However, Social Security has multiple ways of knowing when people get checks they are not entitled to.  Eventually, they will find out.  They always do.  Then, they will demand their money back.

Of course, the money has already been spent.  That doesn't matter.  Social Security wants their money back, no excuses.

I get five or six calls a month from individuals in this situation.  "I've spent the money, I don't have it any more, and now they want it back.  Can you get me out of this?"

The short answer is, "No, I can't."  If you take money you are not entitled to, you will have to pay it back.

I do realize that earning a paycheck and getting a disability check too is tempting.  But it is also illegal.  

Here is my recommendation to anyone receiving a benefit from Social Security:

Realize your reporting responsibilities.  If you go back to work, either full-time or part-time, immediately notify Social Security in writing.  Telephone calls are nearly impossible to prove and never make a good record.   If Social Security doesn't respond, don't just assume that cashing their checks is OK.  Keep contacting them until you get the right information.  Ultimately, cashing checks that you're not entitled to cash only gets you into trouble.  There is never an acceptable excuse and there are no loopholes.  When in doubt, don't cash the check!

Fighting fraud is Job 1 at Social Security these days.  If outright dishonesty or misrepresentation is involved, you may be subject to arrest and criminal prosecution--in addition to paying back the money you took. It isn't worth it to put yourself in that position.  If you go back to work, report it.  If they send you a check anyway, return it.  

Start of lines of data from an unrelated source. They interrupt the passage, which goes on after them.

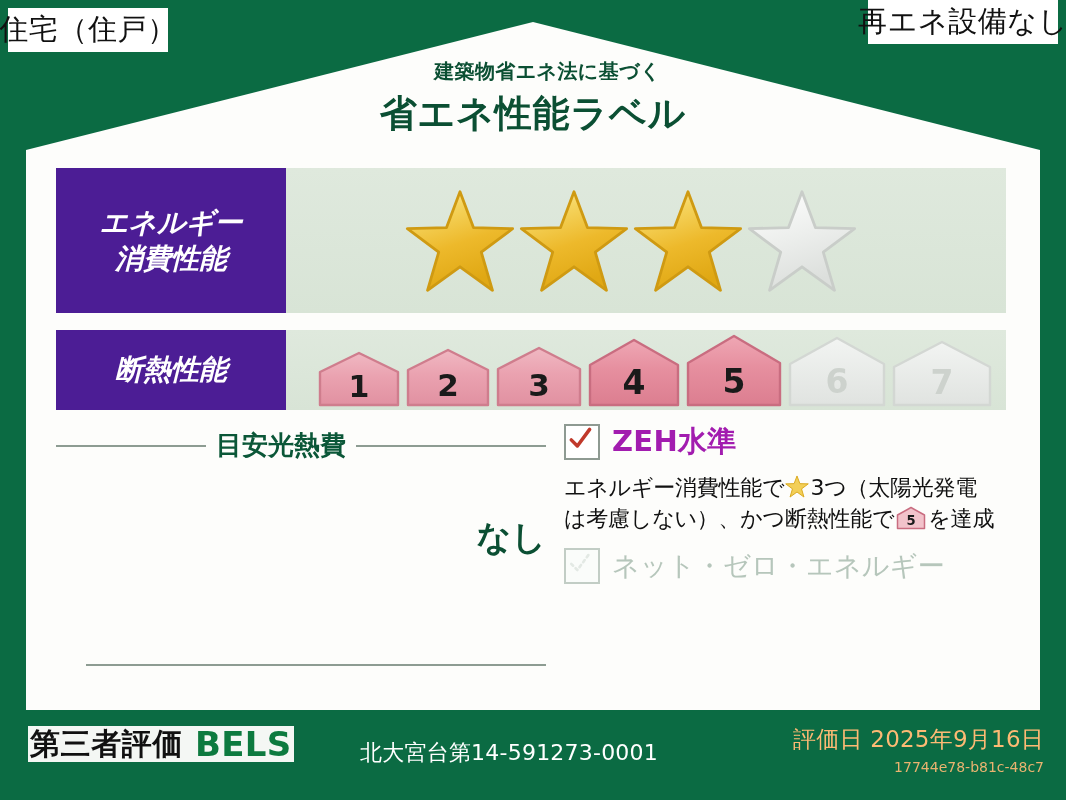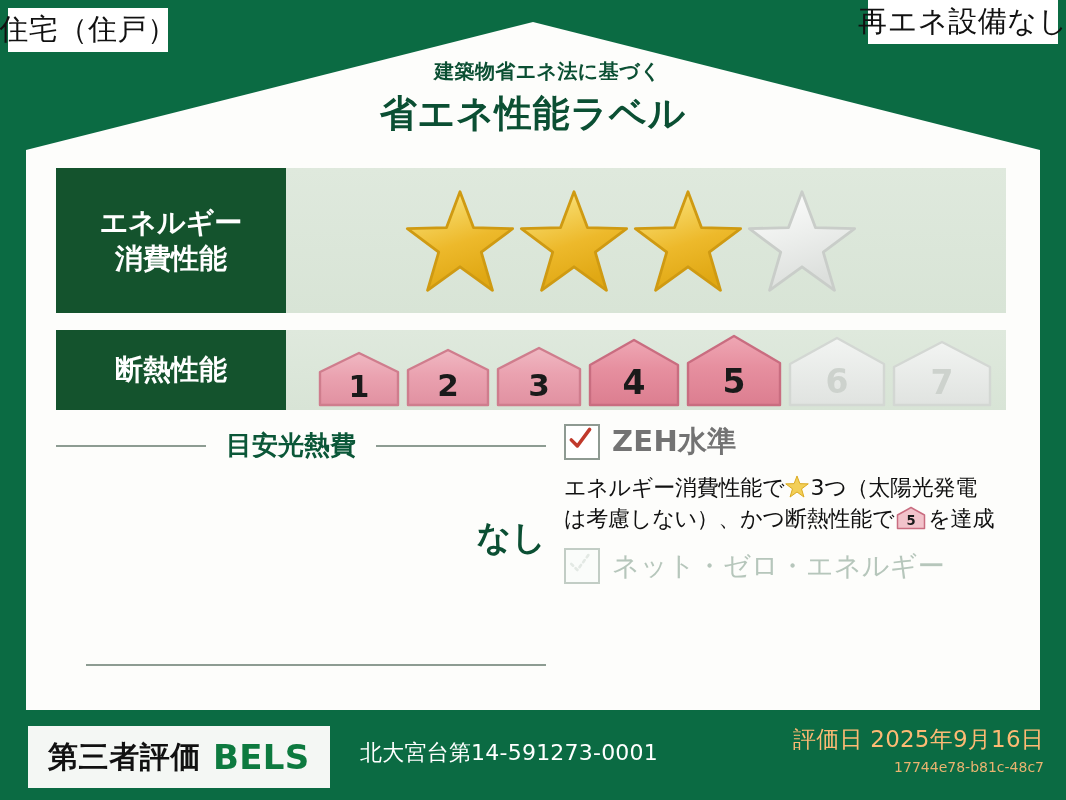--- a/index.html
+++ b/index.html
@@ -50,24 +50,25 @@
   }
 
   
   .row{
     position:absolute;left:28px;display:flex;align-items:stretch;
   }
   .row-energy{top:18px;width:950px;height:145px;}
   .row-insul{top:180px;width:950px;height:80px;}
 
   .row-label{
-    background:#14532d;color:#ffffff;
+    background:#4c1d95;color:#ffffff;
     display:flex;align-items:center;justify-content:center;
     text-align:center;font-weight:bold;line-height:1.28;
     flex:0 0 auto;
+    font-style:italic;
   }
   .row-energy .row-label{width:230px;font-size:28px;}
   .row-insul .row-label{width:230px;font-size:28px;}
 
   .row-value{
     flex:1 1 auto;
     background:linear-gradient(180deg,#dfe9dd 0%,#d8e4d6 100%);
     display:flex;align-items:center;
   }
 
@@ -81,21 +82,21 @@
 
   
   .lower{
     position:absolute;left:28px;top:272px;width:950px;height:262px;
     display:flex;
   }
   .cost-panel{width:490px;position:relative;}
   .zeh-panel{flex:1;position:relative;padding-left:18px;}
 
   .cost-head{
-    display:flex;align-items:center;gap:20px;
+    display:flex;align-items:center;gap:10px;
     margin-top:6px;
   }
   .cost-head .rule{flex:1;height:2px;background:#8d9c92;}
   .cost-head .rule.short{flex:0 0 150px;}
   .cost-head-title{
     color:#0b5738;font-size:26px;font-weight:bold;white-space:nowrap;
   }
   .cost-value{
     margin-top:52px;text-align:right;
     color:#0b4f33;font-size:34px;font-weight:bold;
@@ -105,41 +106,41 @@
   }
 
   
   .zeh-line{display:flex;align-items:center;gap:12px;}
   .chk{
     width:32px;height:32px;flex:0 0 auto;
     border:2px solid #8e9a92;background:#fff;
     position:relative;
   }
   .chk.off{border-color:#c2cdc5;background:#fafcfa;}
-  .zeh-title{font-size:29px;font-weight:bold;color:#737373;letter-spacing:.01em;}
+  .zeh-title{font-size:29px;font-weight:bold;color:#a21caf;letter-spacing:.01em;}
   .zeh-title.off{color:#b6c6bb;font-weight:normal;font-size:27px;}
 
   .zeh-desc{
     margin-top:10px;font-size:22px;color:#111;line-height:1.42;
     letter-spacing:-.01em;
   }
   .zeh-desc .inline-star{display:inline-block;vertical-align:-3px;margin:0 1px;}
   .zeh-desc .inline-house{display:inline-block;vertical-align:-4px;margin:0 2px;}
 
   .zeh-line.netzero{margin-top:14px;}
 
   
   .footer{
     position:absolute;left:0;right:0;bottom:0;height:90px;z-index:6;
     background:#0b6b43;
   }
   .bels-box{
     position:absolute;left:28px;top:16px;
-    background:#f4f7f4;height:62px;
-    display:flex;align-items:center;padding:0 20px;
+    background:#f4f7f4;height:36px;
+    display:flex;align-items:center;padding:0 2px;
   }
   .bels-jp{font-size:30px;font-weight:bold;color:#111;letter-spacing:.02em;}
   .bels-en{font-size:34px;font-weight:bold;color:#0d7a3f;margin-left:12px;letter-spacing:.01em;}
   .cert-no{
     position:absolute;left:360px;top:28px;
     color:#ffffff;font-size:22px;letter-spacing:.01em;white-space:nowrap;
   }
   .eval-block{
     position:absolute;right:22px;top:14px;text-align:right;color:#fdba74;
   }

There are a very limited number of situations where a person might be entitled to keep getting a check after returning to work. An example would be a person participating in the Ticket to Work program.  But this is a formal program where a person works with the permission of Social Security and there are rules and limits.   

Monday, October 15, 2018

TOP 10 MISTAKES ON A DISABILITY CLAIM

TOP 10 SOCIAL SECURITY DISABILITY MISTAKES

Social Security has its own rule book.  To get benefits, you have to know their rules and play by them.  Other rules just don't work.  Here are my Top Ten Mistakes that can cause you problems with SSDI:

1.  Trying to file when you haven't worked enough. You must have worked enough to accumulate the minimum Quarters of Coverage.  Without the required work history, your claim will automatically be denied.  And this type of denial can't be successfully appealed.  Check this with the Social Security office before you begin an SSDI claim.  The question you need to ask:  "Do I have enough work credits to support a new Title 2 claim?"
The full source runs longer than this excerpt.